▶ _TRY IT_
Say how many lines in the records contain "graphs". The reply must consist of the number alone.

(Difference listings)
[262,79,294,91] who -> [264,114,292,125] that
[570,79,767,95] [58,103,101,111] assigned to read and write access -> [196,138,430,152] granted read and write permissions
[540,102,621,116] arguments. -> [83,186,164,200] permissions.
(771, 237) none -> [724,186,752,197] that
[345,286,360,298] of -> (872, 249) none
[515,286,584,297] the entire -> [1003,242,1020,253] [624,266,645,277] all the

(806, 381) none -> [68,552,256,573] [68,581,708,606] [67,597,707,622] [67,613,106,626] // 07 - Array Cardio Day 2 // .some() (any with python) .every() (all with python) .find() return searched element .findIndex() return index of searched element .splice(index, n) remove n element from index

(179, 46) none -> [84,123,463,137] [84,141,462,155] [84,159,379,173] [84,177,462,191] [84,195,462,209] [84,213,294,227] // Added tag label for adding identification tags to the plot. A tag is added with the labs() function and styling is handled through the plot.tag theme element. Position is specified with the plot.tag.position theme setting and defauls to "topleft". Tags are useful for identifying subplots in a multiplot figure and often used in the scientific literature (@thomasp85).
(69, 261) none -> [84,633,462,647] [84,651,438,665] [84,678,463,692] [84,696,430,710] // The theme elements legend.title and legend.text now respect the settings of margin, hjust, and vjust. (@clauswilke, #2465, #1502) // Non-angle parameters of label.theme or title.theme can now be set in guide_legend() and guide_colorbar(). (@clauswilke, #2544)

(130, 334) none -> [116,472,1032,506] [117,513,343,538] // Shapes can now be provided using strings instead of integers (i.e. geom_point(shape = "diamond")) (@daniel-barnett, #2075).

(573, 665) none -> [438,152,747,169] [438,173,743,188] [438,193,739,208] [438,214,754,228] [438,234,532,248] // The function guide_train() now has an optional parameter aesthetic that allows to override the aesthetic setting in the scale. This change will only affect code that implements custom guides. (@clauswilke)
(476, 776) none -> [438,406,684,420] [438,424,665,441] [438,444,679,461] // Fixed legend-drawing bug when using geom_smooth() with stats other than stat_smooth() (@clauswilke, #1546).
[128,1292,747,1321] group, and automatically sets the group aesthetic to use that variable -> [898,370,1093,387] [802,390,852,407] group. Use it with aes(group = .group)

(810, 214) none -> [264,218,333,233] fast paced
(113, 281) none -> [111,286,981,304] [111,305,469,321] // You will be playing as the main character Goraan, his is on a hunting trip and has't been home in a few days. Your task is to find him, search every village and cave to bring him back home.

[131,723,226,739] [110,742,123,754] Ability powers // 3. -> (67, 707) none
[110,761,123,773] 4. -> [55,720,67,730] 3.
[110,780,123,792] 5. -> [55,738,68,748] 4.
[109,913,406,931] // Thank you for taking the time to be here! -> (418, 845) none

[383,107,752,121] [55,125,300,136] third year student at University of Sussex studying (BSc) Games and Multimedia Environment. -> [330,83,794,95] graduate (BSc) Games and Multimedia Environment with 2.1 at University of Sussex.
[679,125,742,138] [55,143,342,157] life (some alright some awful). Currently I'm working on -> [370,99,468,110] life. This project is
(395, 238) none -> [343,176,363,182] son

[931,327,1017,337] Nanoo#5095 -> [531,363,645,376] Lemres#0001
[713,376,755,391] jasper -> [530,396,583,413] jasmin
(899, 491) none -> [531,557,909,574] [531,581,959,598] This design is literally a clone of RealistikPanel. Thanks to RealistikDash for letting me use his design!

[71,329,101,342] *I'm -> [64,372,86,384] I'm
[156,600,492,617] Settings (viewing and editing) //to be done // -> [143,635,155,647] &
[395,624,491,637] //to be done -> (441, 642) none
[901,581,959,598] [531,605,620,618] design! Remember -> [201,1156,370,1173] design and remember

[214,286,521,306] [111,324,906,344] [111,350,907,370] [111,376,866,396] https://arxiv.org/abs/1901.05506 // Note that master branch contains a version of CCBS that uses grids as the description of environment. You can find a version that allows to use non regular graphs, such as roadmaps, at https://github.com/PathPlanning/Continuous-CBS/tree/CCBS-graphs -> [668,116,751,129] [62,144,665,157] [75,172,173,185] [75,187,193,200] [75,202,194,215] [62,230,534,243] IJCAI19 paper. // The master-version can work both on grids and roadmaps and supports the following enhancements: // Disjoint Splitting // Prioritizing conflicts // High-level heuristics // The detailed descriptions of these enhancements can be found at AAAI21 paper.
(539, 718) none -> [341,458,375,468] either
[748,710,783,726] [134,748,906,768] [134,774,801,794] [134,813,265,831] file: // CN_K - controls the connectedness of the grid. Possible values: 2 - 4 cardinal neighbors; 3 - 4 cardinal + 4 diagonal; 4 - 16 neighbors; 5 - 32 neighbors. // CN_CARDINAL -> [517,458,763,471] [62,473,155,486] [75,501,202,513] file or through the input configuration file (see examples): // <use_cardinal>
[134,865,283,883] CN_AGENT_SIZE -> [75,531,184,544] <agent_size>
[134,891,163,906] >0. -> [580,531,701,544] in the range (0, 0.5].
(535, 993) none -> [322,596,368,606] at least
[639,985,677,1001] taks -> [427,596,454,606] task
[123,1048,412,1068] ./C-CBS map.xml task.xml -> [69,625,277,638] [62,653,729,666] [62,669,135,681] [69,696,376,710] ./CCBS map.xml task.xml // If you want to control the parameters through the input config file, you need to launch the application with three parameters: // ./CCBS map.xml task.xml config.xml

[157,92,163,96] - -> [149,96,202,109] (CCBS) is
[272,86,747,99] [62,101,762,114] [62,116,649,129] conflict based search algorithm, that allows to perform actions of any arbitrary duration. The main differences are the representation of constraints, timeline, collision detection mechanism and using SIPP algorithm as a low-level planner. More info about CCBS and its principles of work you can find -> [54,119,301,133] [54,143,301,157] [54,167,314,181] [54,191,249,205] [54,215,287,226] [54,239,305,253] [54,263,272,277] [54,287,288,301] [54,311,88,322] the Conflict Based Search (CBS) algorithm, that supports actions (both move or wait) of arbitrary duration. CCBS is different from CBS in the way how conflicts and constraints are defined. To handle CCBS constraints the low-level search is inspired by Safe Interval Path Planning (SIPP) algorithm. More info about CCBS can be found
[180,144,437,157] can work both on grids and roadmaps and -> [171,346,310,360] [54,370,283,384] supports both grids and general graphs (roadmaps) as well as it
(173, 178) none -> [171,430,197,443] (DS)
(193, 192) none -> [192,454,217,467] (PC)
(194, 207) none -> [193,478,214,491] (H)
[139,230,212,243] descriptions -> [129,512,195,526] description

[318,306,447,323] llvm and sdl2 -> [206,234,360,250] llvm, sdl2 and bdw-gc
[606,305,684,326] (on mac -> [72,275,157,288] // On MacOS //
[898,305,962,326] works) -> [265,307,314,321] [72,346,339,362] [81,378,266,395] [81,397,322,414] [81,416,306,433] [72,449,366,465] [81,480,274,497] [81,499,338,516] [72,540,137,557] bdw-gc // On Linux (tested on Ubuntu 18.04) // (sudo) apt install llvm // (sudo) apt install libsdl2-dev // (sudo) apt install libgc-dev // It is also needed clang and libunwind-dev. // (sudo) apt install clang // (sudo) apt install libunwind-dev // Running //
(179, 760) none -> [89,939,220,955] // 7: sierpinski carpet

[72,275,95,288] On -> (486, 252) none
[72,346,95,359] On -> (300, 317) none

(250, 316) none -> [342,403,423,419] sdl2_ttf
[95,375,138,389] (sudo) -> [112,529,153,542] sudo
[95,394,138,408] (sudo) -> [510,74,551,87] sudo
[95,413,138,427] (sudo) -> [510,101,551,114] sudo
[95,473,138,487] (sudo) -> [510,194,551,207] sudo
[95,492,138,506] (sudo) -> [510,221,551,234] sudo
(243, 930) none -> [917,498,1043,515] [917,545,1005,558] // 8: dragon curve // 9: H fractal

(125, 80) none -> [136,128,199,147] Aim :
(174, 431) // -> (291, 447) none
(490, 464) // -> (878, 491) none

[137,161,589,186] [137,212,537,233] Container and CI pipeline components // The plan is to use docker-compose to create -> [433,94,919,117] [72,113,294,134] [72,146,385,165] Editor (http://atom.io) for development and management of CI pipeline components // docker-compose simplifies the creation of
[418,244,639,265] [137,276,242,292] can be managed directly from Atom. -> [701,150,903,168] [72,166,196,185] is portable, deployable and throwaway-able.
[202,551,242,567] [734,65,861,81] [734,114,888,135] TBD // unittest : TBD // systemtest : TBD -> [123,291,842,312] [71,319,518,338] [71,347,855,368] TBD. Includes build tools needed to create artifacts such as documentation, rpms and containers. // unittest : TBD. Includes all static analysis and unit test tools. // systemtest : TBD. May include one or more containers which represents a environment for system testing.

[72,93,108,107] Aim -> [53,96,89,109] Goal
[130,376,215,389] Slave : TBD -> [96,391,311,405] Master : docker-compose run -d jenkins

▶ _EXPECTED ANSWER_
2